現在のバルセロナに優秀なスペイン国籍の選手がいないわけではないが、年齢的に若く、世代交代の真っただ中といったところだ。エンリケ監督は、スペインの4つの異なる文化圏のうち、3地域で競技経験があり、レアル・マドリーとバルセロナでもプレーし、チームを融合させるにはこれ以上ない人物だ。メンバーを見ても極端に偏った選考をしているとは思えない。

第一次黄金時代はバルサが先導

スペインは、実力のある選手が揃っており、そのまま力を反映させれば高いパフォーマンスを発揮するが、チームあるいは国として団結に欠けることが歴史的に同国代表のネックになってきた。偶発的要素はあるが、今回バルセロナの選手が減ったことでチーム内にカタルーニャ独立論争がなくなり、チーム分裂を招く要素は一つ減る。

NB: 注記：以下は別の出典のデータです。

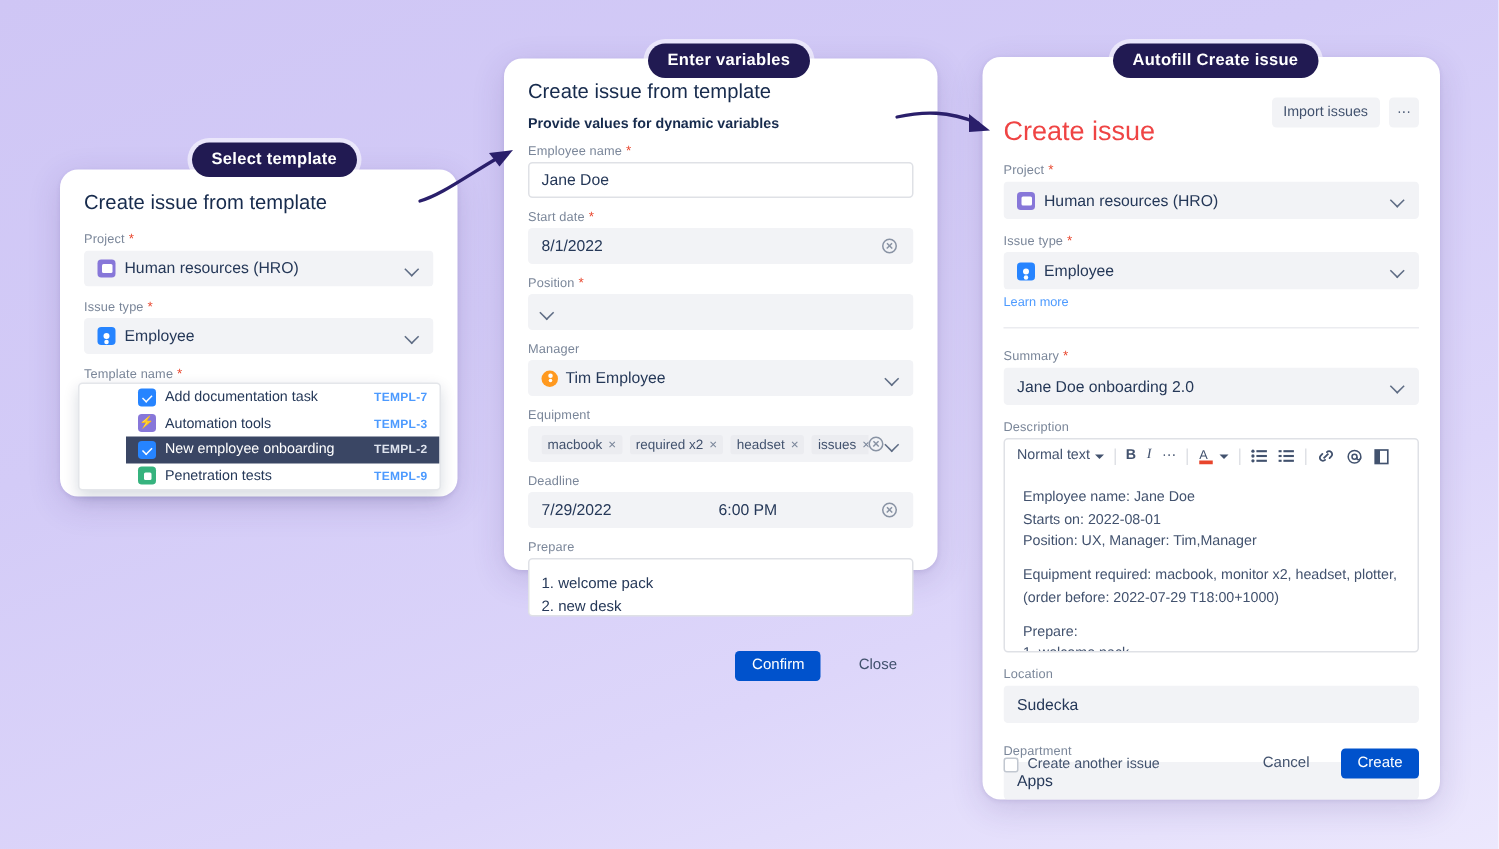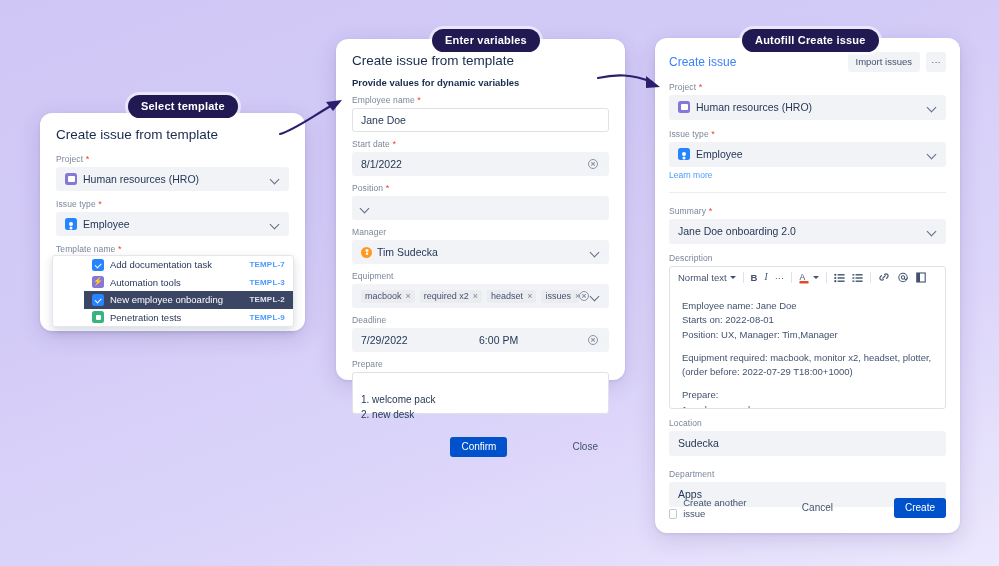--- a/index.html
+++ b/index.html
@@ -199,7 +199,7 @@
     display: flex; align-items: center; justify-content: space-between;
     padding: 14px 14px 0;
   }
-  #panel-create .ptitle { font-size: 12px; color: #3b82f6; }
+  #panel-create .ptitle { font-size: 18px; color: #ef4444; margin-top: 25px; }
   .hbtns { display: flex; align-items: center; gap: 6px; }
   .hbtn {
     background: #f2f3f6; border-radius: 3px; border: none;

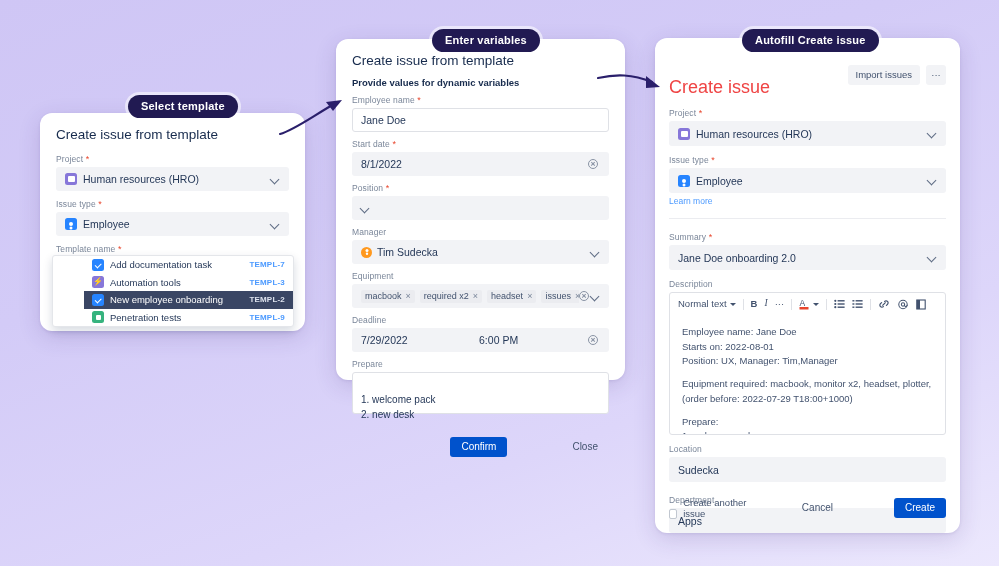--- a/index.html
+++ b/index.html
@@ -362,7 +362,7 @@
       <div class="flabel">Manager</div>
       <div class="field">
         <span class="avatar"></span>
-        <span class="val">Tim Sudecka</span>
+        <span class="val">Tim Employee</span>
         <span class="chev"></span>
       </div>
     </div>

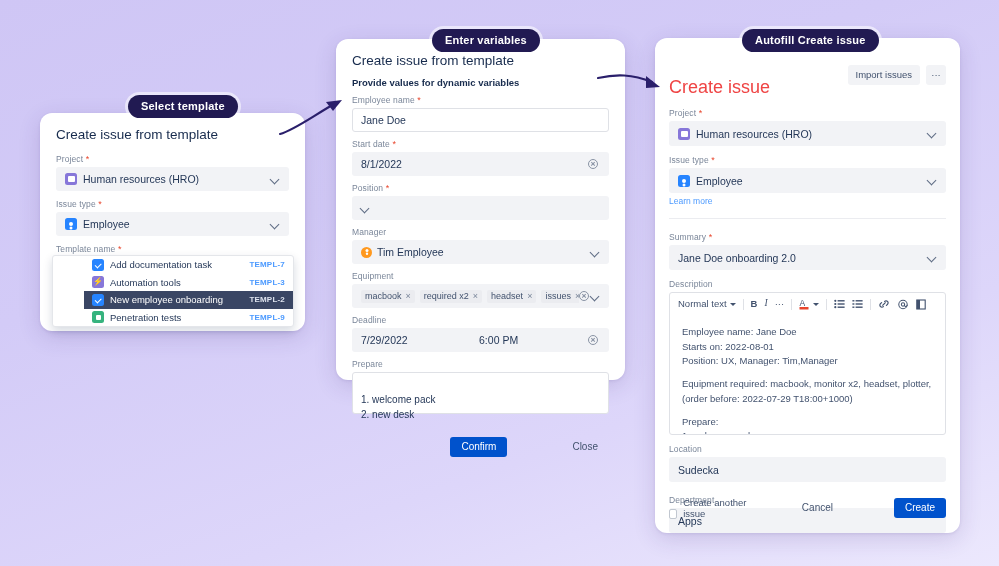--- a/index.html
+++ b/index.html
@@ -181,7 +181,7 @@
 
   .textarea {
     background: #ffffff; border: 1px solid #dfe1e6; border-radius: 3px;
-    height: 39px; padding: 20px 8px;
+    height: 39px; padding: 10px 8px;
     font-size: 10px; color: #253858; line-height: 1.45;
   }
 

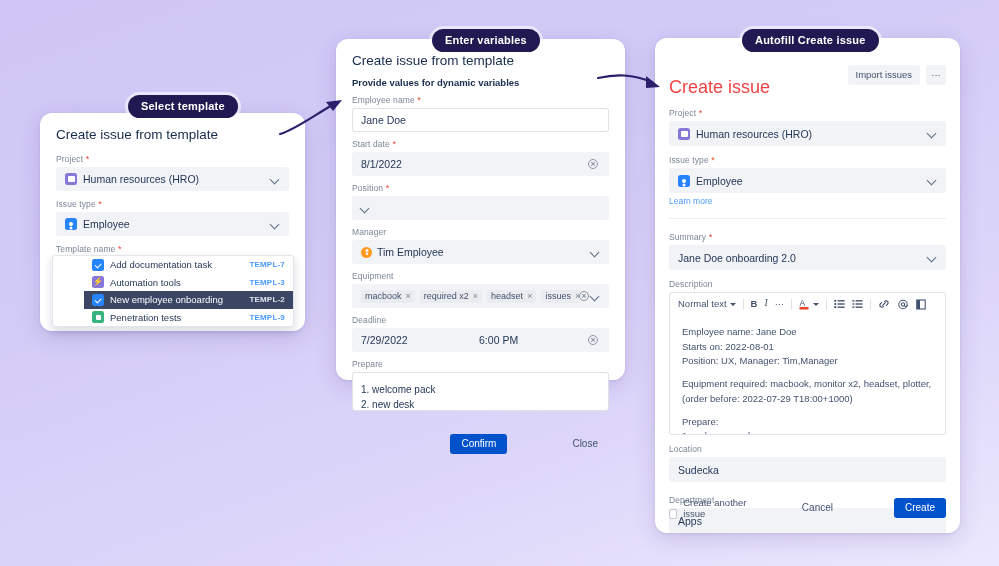--- a/index.html
+++ b/index.html
@@ -188,7 +188,7 @@
   .btnrow { display: flex; justify-content: flex-end; align-items: center; gap: 14px; padding: 16px 16px 0; }
   .btn {
     font-size: 10px; border-radius: 3px; padding: 5px 11px; cursor: pointer;
-    border: none; line-height: 1; margin-left: 40px;
+    border: none; line-height: 1;
   }
   .btn-primary { background: #0052cc; color: #ffffff; }
   .btn-subtle { background: transparent; color: #42526e; }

一方で、有力選手が2クラブに集中していたことは、チームワークや共通理解を高めることにもつながった。活動期間が短い代表チームは、クラブチームより連携で劣ると言われるが、欧州選手権とW杯を獲ったスペイン代表のパスワークはまるでクラブチームのようだった。

黄金期の始まった2008年欧州選手権(ユーロ)から2018年ワールドカップ(W杯)までのスペイン代表チーム内の所属選手内訳をみると、この2大大会で、両チームとも3人を割ったことはなく、多い時でレアル・マドリーから6選手、バルセロナからは7選手が代表入りしていた。

やっぱり強い新生スペイン、バルサの影薄い第ニ次黄金時代の到来は?

監督を急遽すげ替えて臨んだロシアワールドカップでは、お家騒動で自滅した形となってしまったスペイン代表。だが、新設され9月に開幕したネーションズリーグでは、ロシアW杯4位のイングランドに2-1、同じく準優勝のクロアチアに6-0とアウェー2試合でしっかり勝利した。

黄金時代が一度、終焉したかに見えるスペイン。しかし底力は本物。前回はバルサのパスサッカーが大きくけん引したが、この先、バルサが主役ではないスペインの第ニ次黄金時代が訪れるかもしれない。